Finals are strange. Think about it: I just spent the last few months writing in a notebook, reading every material shoved under my nose, and writing papers all in preparation so that I would know the material inside and out. I spent months sitting in one classroom with the same group of thirty-something people with the same professor standing at the front of the room, each week with some new concept to discuss.

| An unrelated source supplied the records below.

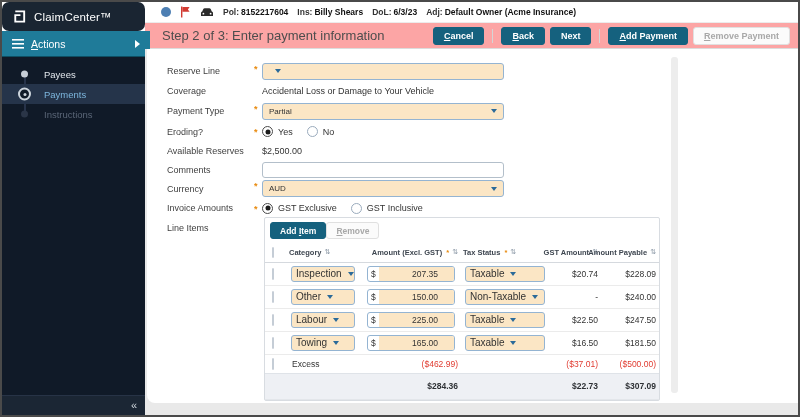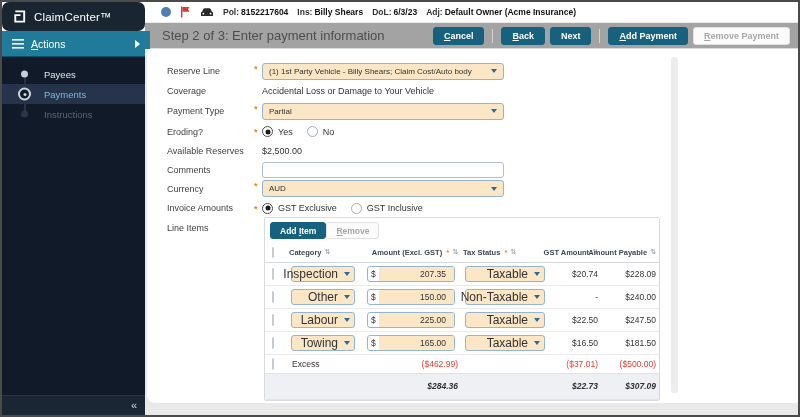--- a/index.html
+++ b/index.html
@@ -23,7 +23,7 @@
   .info-value { font-weight:700; color:#111; }
 
   
-  .titlebar { position:absolute; left:143px; top:21px; right:0; height:26px; background:#a3a3a3;
+  .titlebar { position:absolute; left:143px; top:21px; right:0; height:26px; background:#fca5a5;
               border-bottom:1px solid #dcdcdc; display:flex; align-items:center; padding:0 8px 0 17px; }
   .page-title { font-size:13px; color:#4d4d4d; flex:1; white-space:nowrap; }
   .btn-group { display:flex; align-items:center; gap:5px; }

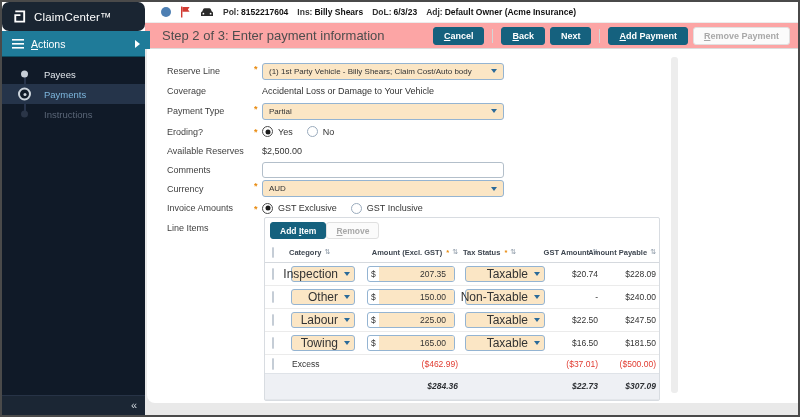--- a/index.html
+++ b/index.html
@@ -235,7 +235,6 @@
           <div class="fval">
             <span class="req">*</span>
             <div class="sel">
-              <span>(1) 1st Party Vehicle - Billy Shears; Claim Cost/Auto body</span>
               <span class="caret"></span>
             </div>
           </div>

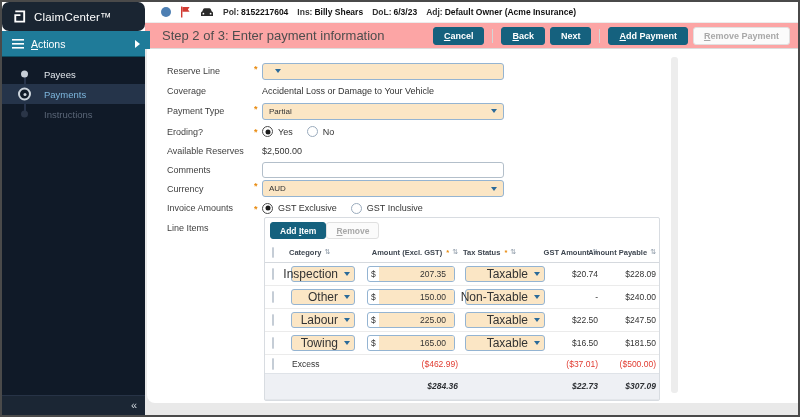--- a/index.html
+++ b/index.html
@@ -116,7 +116,7 @@
         margin-left:7px; cursor:pointer; }
   .cell-sel { width:64px; height:16px; margin-left:2px; background:var(--field-fill,#fbe6c5);
               border:1px solid var(--field-border,#94b4d2); border-radius:3px; display:flex;
-              align-items:center; justify-content:flex-end; padding:4px 4px; font-size:12px;
+              align-items:center; justify-content:flex-start; padding:4px 4px; font-size:10px;
               color:#333; cursor:pointer; white-space:nowrap; }
   .cell-sel.tax { width:80px; }
   .amt-group { display:flex; align-items:center; width:88px; height:16px; border:1px solid var(--field-border,#94b4d2);

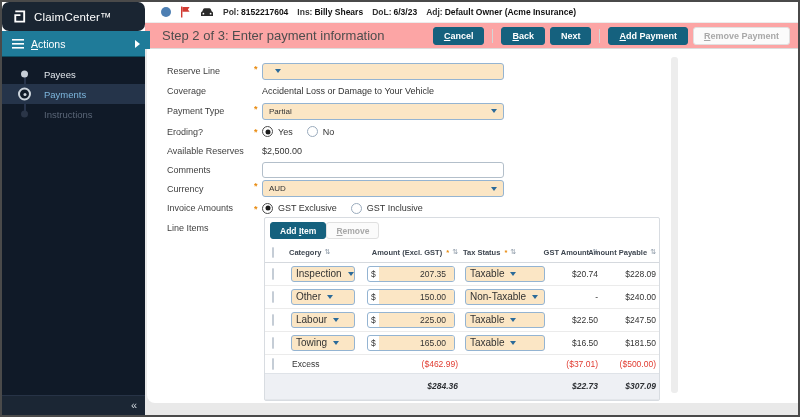--- a/index.html
+++ b/index.html
@@ -123,7 +123,7 @@
                border-radius:3px; background:#fff; overflow:hidden; }
   .dollar { padding:0 3px; font-size:8.5px; color:#333; flex:none; }
   .amt-in { flex:1; height:100%; background:var(--field-fill,#fbe6c5); display:flex; align-items:center;
-            justify-content:flex-end; padding:0 8px; font-size:8.5px; color:#333; cursor:text; }
+            justify-content:flex-end; padding:0 16px; font-size:8.5px; color:#333; cursor:text; }
   .c-right { text-align:right; padding-right:5px; }
   .excess-row { height:20px; border-bottom:1px solid #dfe3e8; font-size:8.5px; }
   .excess-label { padding-left:3px; color:#333; }

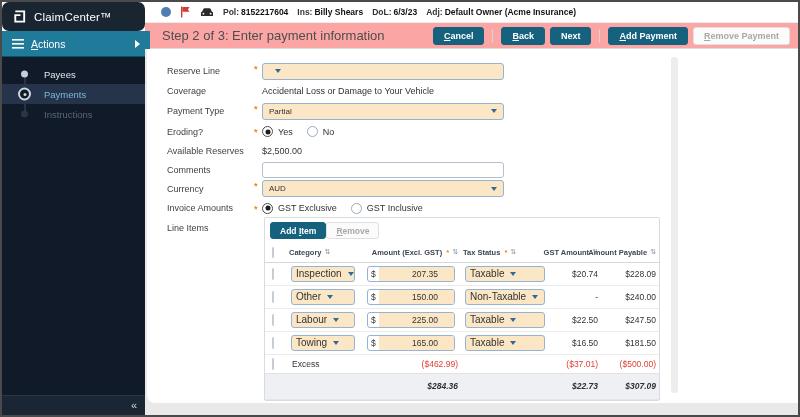--- a/index.html
+++ b/index.html
@@ -129,7 +129,7 @@
   .excess-label { padding-left:3px; color:#333; }
   .neg { color:var(--negative,#e03b30); }
   .totals-row { height:27px; background:#eef0f4; font-size:8.5px; font-weight:700; color:#2e3135;
-                border-bottom:1px solid #e3e6ea;font-style:italic; }
+                border-bottom:1px solid #e3e6ea; }
   .tfooter { flex:1; background:#fff; }
 
   

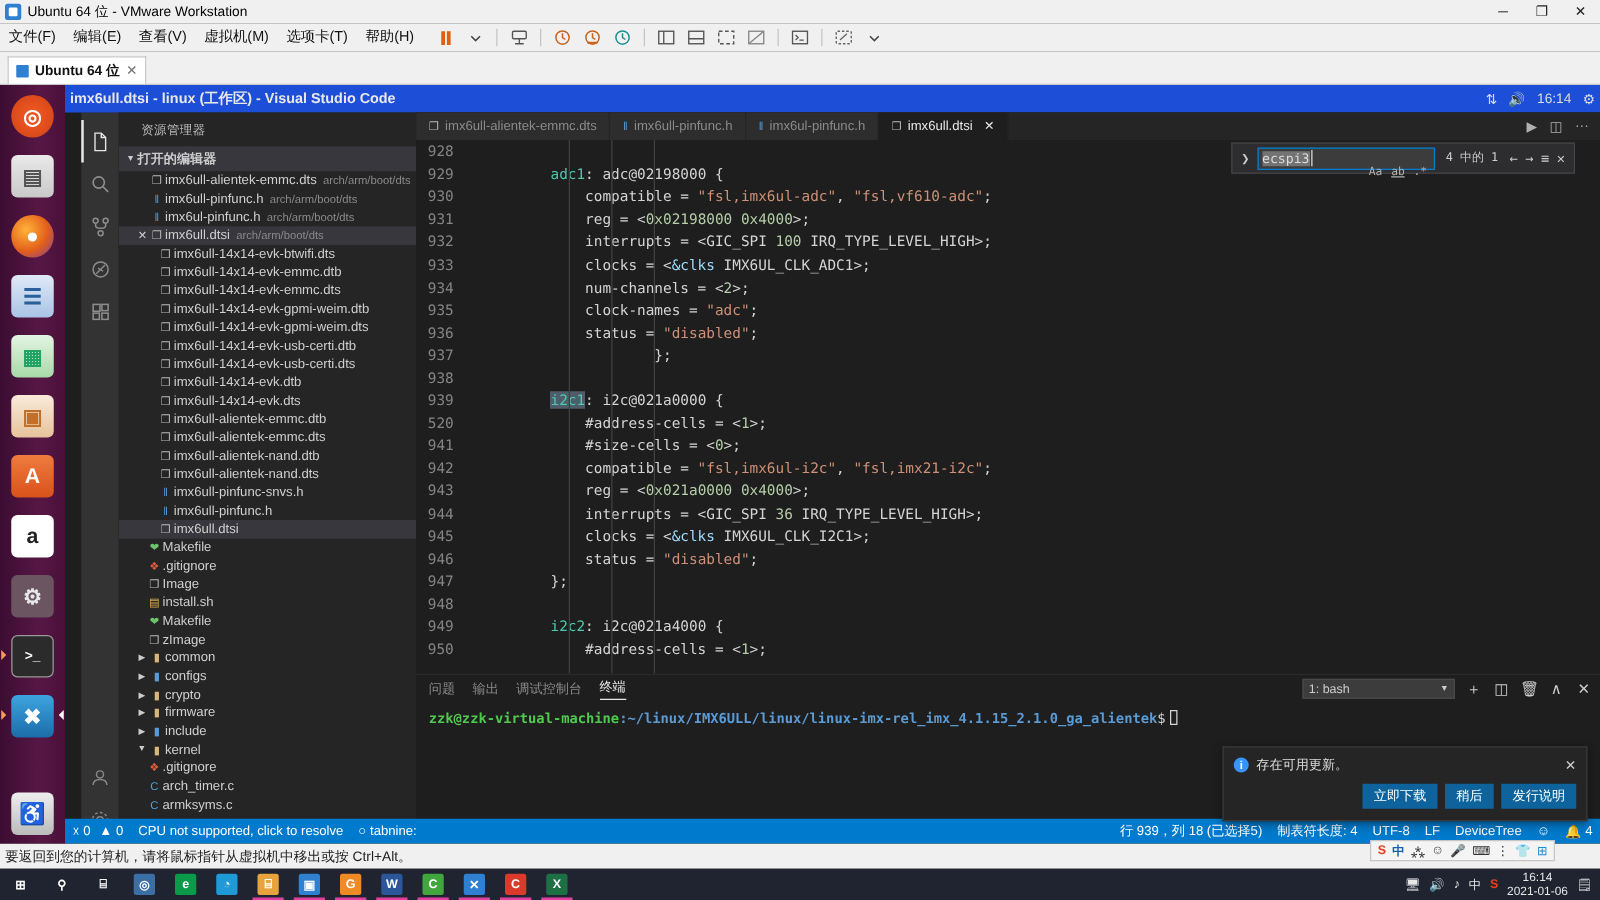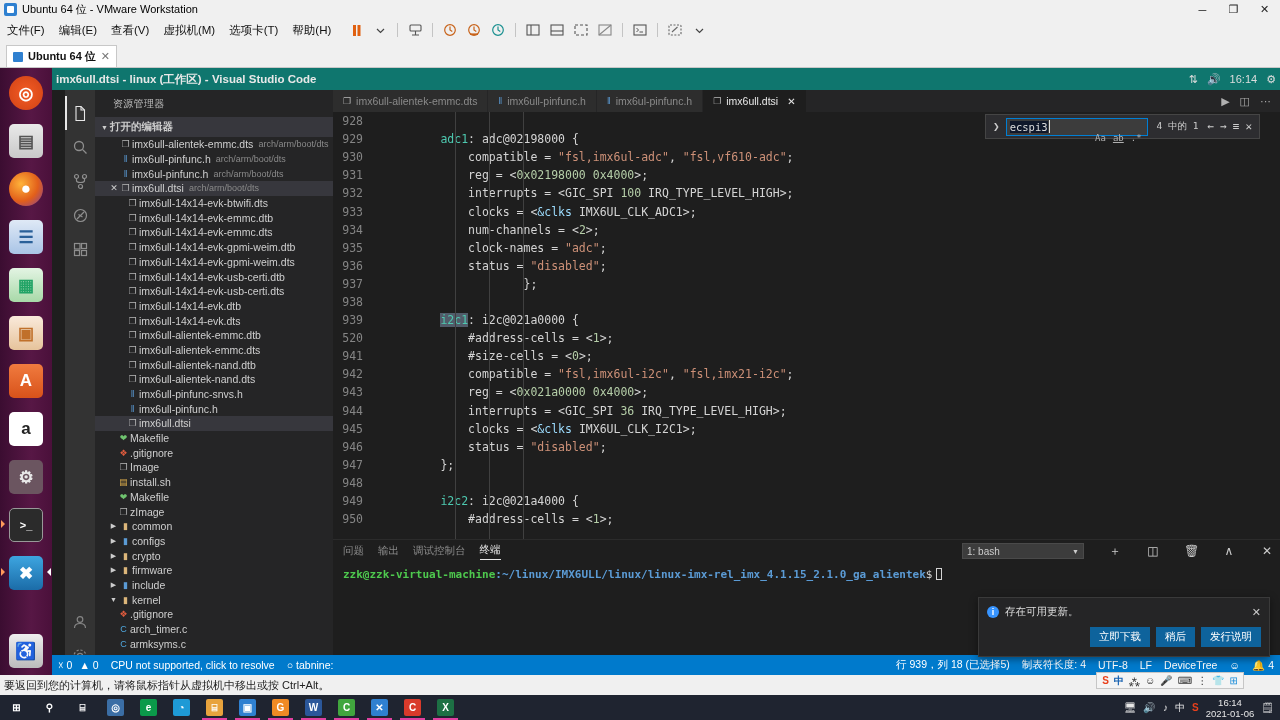--- a/index.html
+++ b/index.html
@@ -89,7 +89,7 @@
     background: #1e1e1e; color: #ccc; font-size: 11px;
   }
   .vsc-title {
-    height: 22px; background: #0f766e; display: flex; align-items: center;
+    height: 22px; background: #1d4ed8; display: flex; align-items: center;
     color: #cfcfcf; font-size: 11.5px; position: relative; text-decoration: underline;
   }
   .vsc-title .t { position: absolute; left: 4px; top: 0; line-height: 22px;

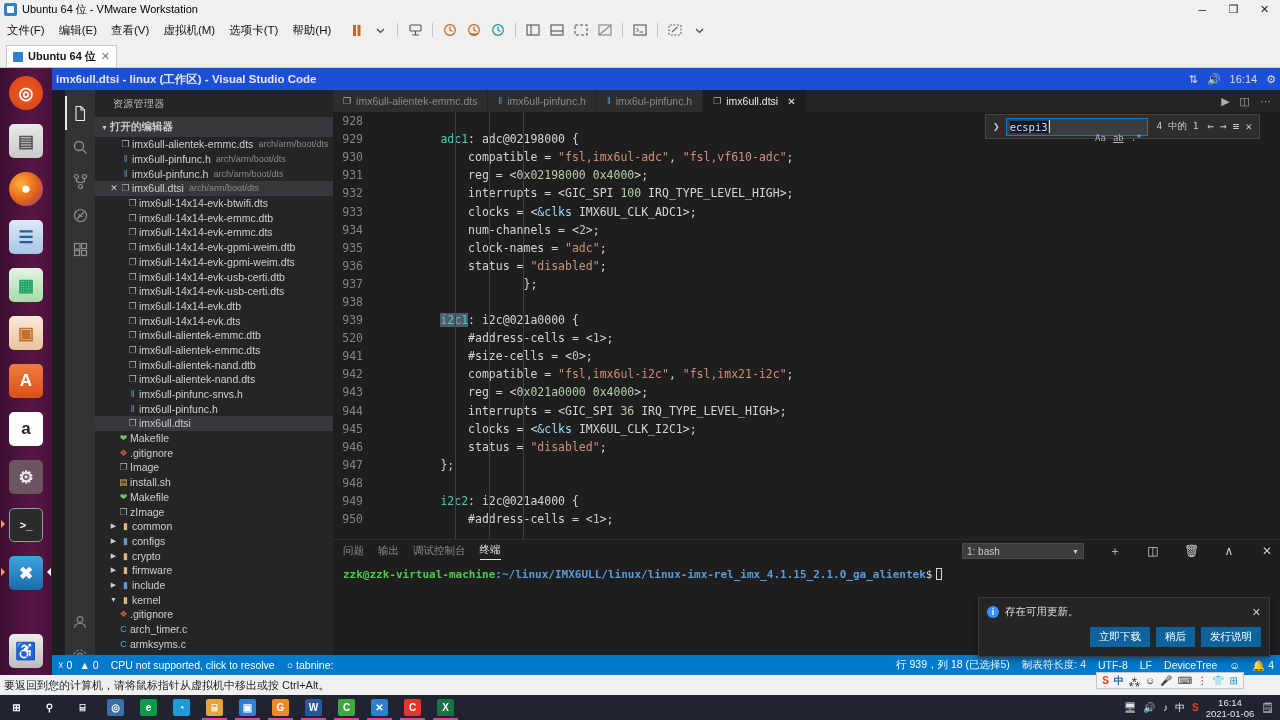--- a/index.html
+++ b/index.html
@@ -175,7 +175,7 @@
     font-family: "DejaVu Sans Mono", monospace; font-size: 10.5px; color: #ddd;
     position: relative;
   }
-  .find-input .sel { background: #0f172a; }
+  .find-input .sel { background: #737373; }
   .find-opts { display: flex; gap: 3px; margin-left: auto; align-items: center;
     font-size: 9px; color: #b0b0b0; }
   .find-opts span { padding: 0 2px; margin-top: 23px; }

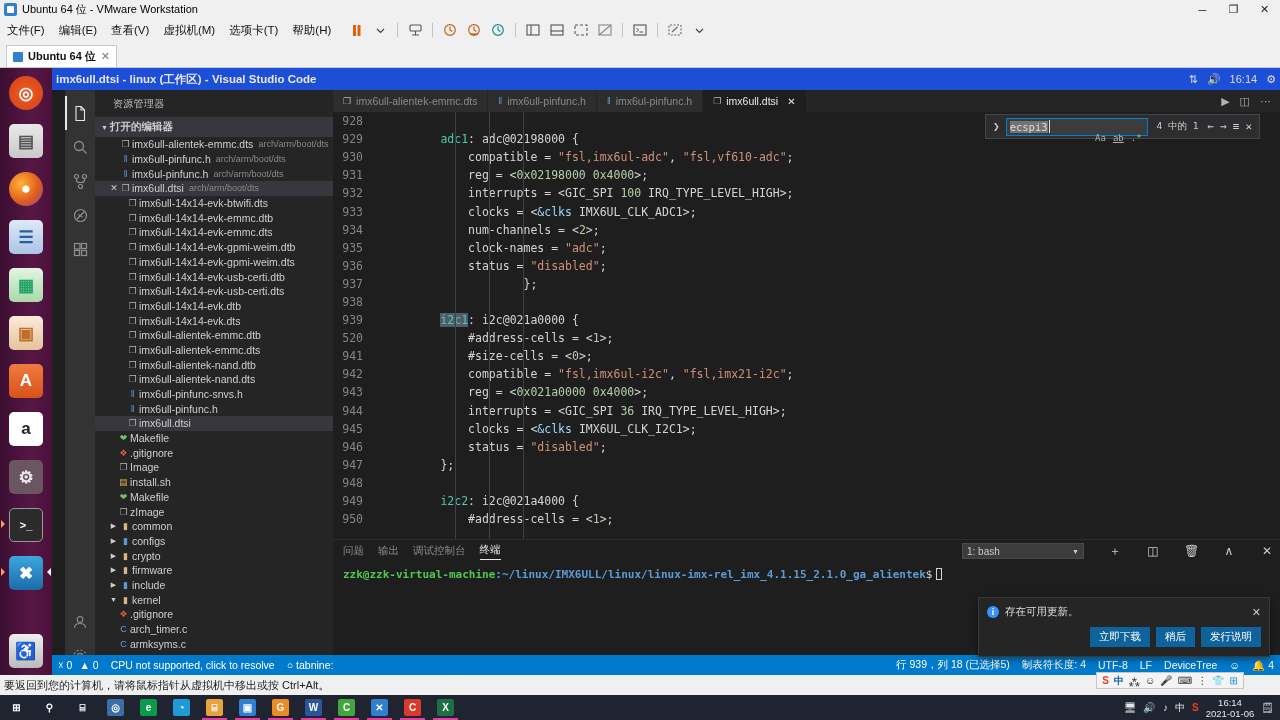--- a/index.html
+++ b/index.html
@@ -191,7 +191,7 @@
   .panel-head .pt.active { color: #e7e7e7; border-bottom: 1px solid #e7e7e7;
     padding-bottom: 2px; }
   .panel-right { position: absolute; right: 6px; top: 0; height: 22px;
-    display: flex; align-items: center; gap: 24px; }
+    display: flex; align-items: center; gap: 8px; }
   .term-select { width: 122px; height: 16px; background: #3c3c3c;
     border: 1px solid #4a4a4a; color: #ccc; font-size: 10px;
     display: flex; align-items: center; padding: 0 4px; }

Finals are strange, and now it's over. We had our final lecture and took the last test that is usually worth anywhere from 15 to 50 percent of my grade. In preparation for the test, I studied for hours, staying up well past midnight to memorize definitions and thesis so that I could repeat it back on a piece of paper. Whether I passed with flying colors or went down in flames, it's over. The class ended and I don't have to worry about it any longer.
Suddenly, my notebook feels like a show of the past months of my life. Hours sitting and writing in the graph paper notebook I bought by mistake once seemed so clear and empty, now filled from margin to margin with handwriting that ranges from neat and legible to chicken scratch that no bird could read and would be ashamed to be associated with.
I think about the hours I sat reading and trying to decipher philosophy, when I struggled through physics problems, or the days I worked to tell the difference between poetry by Browning, Wordsworth, and Keats. There were so many obstacles which seemed, at the time, to be impossible hurdles that I would never get over. A lot of times I said "I don't know how I'm going to manage to do this," became history, a past experience, a dim memory.
Finals are strange, because I spend most of the time in a state of half-awake, with more coffee running through my veins than blood. Finals are weird because it's the end of another smaller chapter, making months seem insignificant in passing, ended with a long paper that was written at 3 a.m., hyped up on Redbull and inspired by the approaching deadline, and tests that stress out to be point of nausea.
Finals are odd, and for what? Within a matter of hours, the test has come and gone, the paper was submitted, and there's nothing more to be done. Hours of studying, thousands of dollars, and months of classes for a grade to say whether or not I learned what was shown in a PowerPoint presentation or written in a textbook?
It's strange to think that it's over. Soon I'll forget the night I wrote the paper, swearing with each page that I gave up, that I didn't even care anymore while still trying my absolute best. Finals are pretty strange indeed.